Vues de loin, les choses paraissent simples : pour faire pression sur le gouvernement, la guérilla colombienne (les FARC) prend des otages qui constituent une monnaie d'échange et un capital en vue de négociations. Et
Ingrid Betancourt, enlevée durant sa campagne à la présidence de la République, est une belle prise. Pourtant, la mise en oeuvre concrète de ce projet politico-mafieux se révèle d'une insondable complexité, car il faut héberger, nourrir et garder ces otages, comme un cheptel. Une micro-société se constitue et la confrontation quotidienne entre les gardiens et les "retenus", qui doit être temporaire mais dure de plus en plus longtemps, va mettre à nu les aspects les plus sombres de chacun. Et c'est ce qui fait l'intérêt du récit d'
Ingrid Betancourt, qui n'est ni ennuyeux ni redondant.
La précarité est permanente, on ne compte plus les déménagements décidés dans l'instant pour fuir les raids de l'armée régulière. Il faut se cacher sous le couvert de la forêt et la parcourir à marche forcée dans des conditions souvent dantesques. Rien ne dure longtemps, sauf la perversité des relations et les conditions de vie des otages, mal nourris, mal soignés, entassés et réduits à dormir dans une "caleta" (un lit de planches couvert d'une moustiquaire et d'une feuille de plastique contre la pluie).
Au fil des pages, Ingrid dissèque cette société radicalement asymétrique, entre les maîtres des fusils et leurs otages, qui met chacun devant ses contradictions :
- Affichant leurs valeurs humaines révolutionnaires et devant prendre soin de leur cheptel humain, les guérilleros sombrent pourtant dans leurs pulsions sadiques contre ces ennemis de classe, ils s'ingénient à les priver du moindre plaisir, ne serait-ce qu'une discussion amicale ou une nage dans la rivière, quand ils ne les enchaînent pas pour punir leur envie d'évasion.

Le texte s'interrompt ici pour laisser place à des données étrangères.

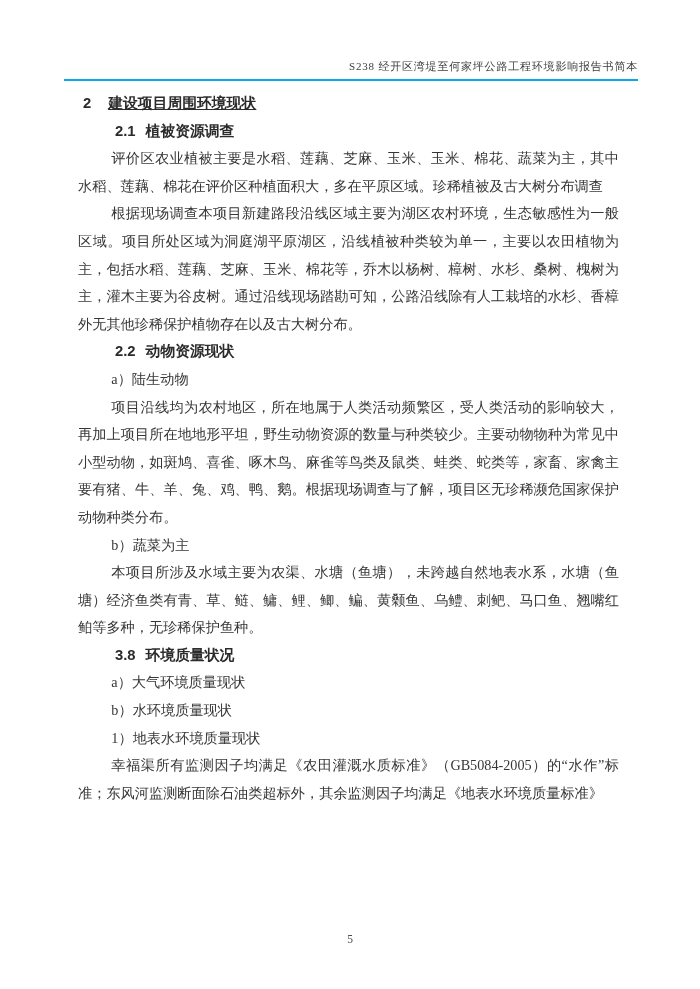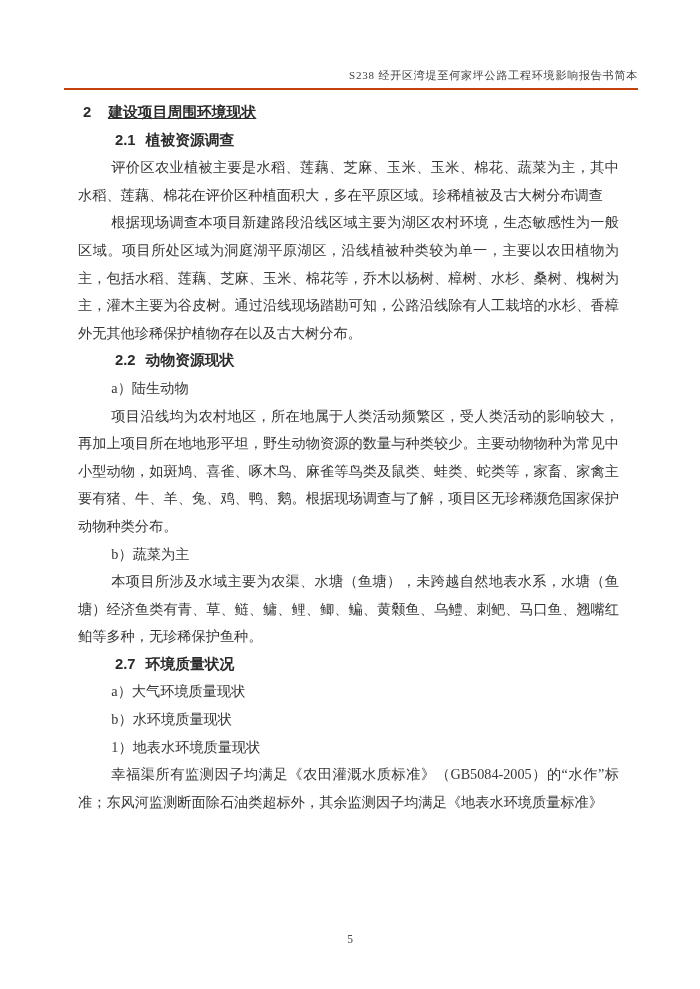--- a/index.html
+++ b/index.html
@@ -17,10 +17,10 @@
   }
 
   .doc-header {
-    margin: 10px 62px 0 64px;
+    margin: 1px 62px 0 64px;
     padding-top: 58px;
     padding-bottom: 6px;
-    border-bottom: 2px solid #c2410c;
+    border-bottom: 2px solid #0ea5e9;
     text-align: right;
     font-size: 11px;
     line-height: 14px;

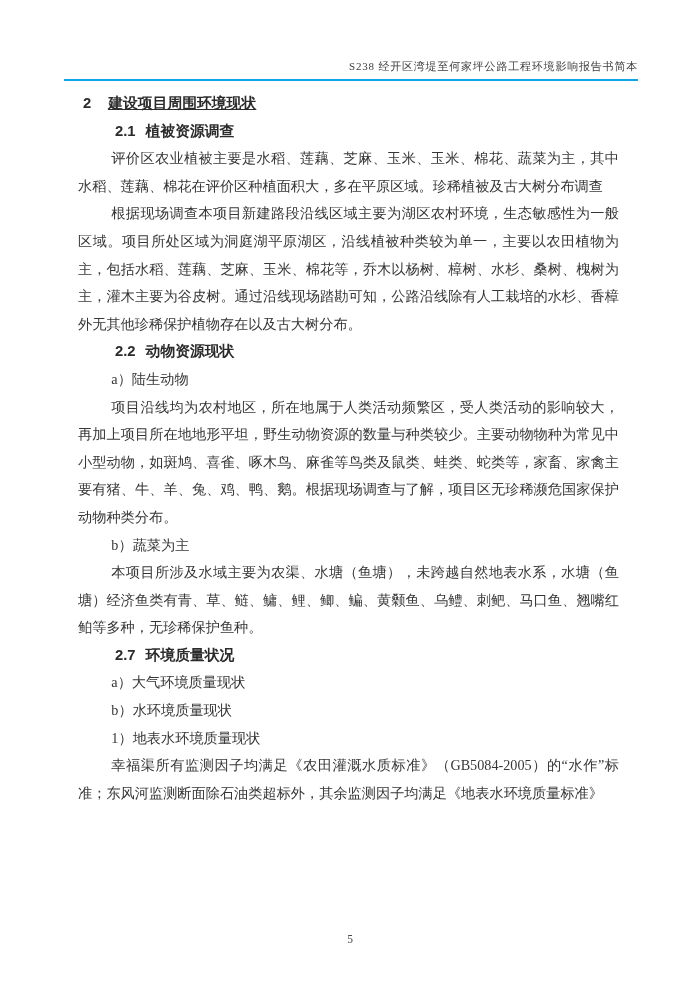--- a/index.html
+++ b/index.html
@@ -97,7 +97,7 @@
     <p class="para">本项目所涉及水域主要为农渠、水塘（鱼塘），未跨越自然地表水系，水塘（鱼塘）经济鱼类有青、草、鲢、鳙、鲤、鲫、鳊、黄颡鱼、乌鳢、刺鲃、马口鱼、翘嘴红鲌等多种，无珍稀保护鱼种。</p>
 
     <div class="h2">
-      <span class="hnum">2.7</span><span>环境质量状况</span>
+      <span class="hnum">3.8</span><span>环境质量状况</span>
     </div>
 
     <p class="para">a）大气环境质量现状</p>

- Les otages veulent rester dignes mais ne sont pas des surhommes, ils se déchirent dans un brutal égoïsme de survie, pour préserver une parcelle d'intimité et de territoire personnel. le moindre avantage obtenu par un autre, une portion de nourriture un peu plus grosse ou un meilleur point d'attache d'un hamac, peut déclencher des rancoeurs tenaces. Et certains vont jusqu'à la délation pour obtenir des faveurs. de quoi expliquer les divergences et les polémiques qui ont suivi ce livre et ceux de ses codétenus qui ont aussi raconté leur détention.
Sous un tel régime, la déchéance physique de chacun est évidente, mais faute de miroir, on ne peut voir la sienne que dans le regard des autres. le sujet est abordé avec pudeur et parfois humour, quand Ingrid réussit à obtenir des barres de gymnastique en pleine jungle.
Car malgré tout, des moments de grâce peuvent soudain advenir : une fugace complicité féminine avec une guérilléra qui a l'âge de sa fille, l'amitié d'un codétenu, un paysage idyllique lors d'une pause dans une marche, une épaule robuste qui porte le sac, une bible ou un dictionnaire surgis on ne sait d'où, un gâteau d'anniversaire préparé ensemble ou un atelier de tissage.
En toute fin, quand approche la libération (connue d'avance et qu'on espère comme Ingrid depuis le début du récit), on est encore "cueilli" par son déroulement, aussi improbable qu'un scénario de film étatsunien à gros budget ! Merci "doctora Ingrid" pour cette plongée sans fard dans les replis de l'âme humaine et bravo pour votre résilience et votre talent littéraire.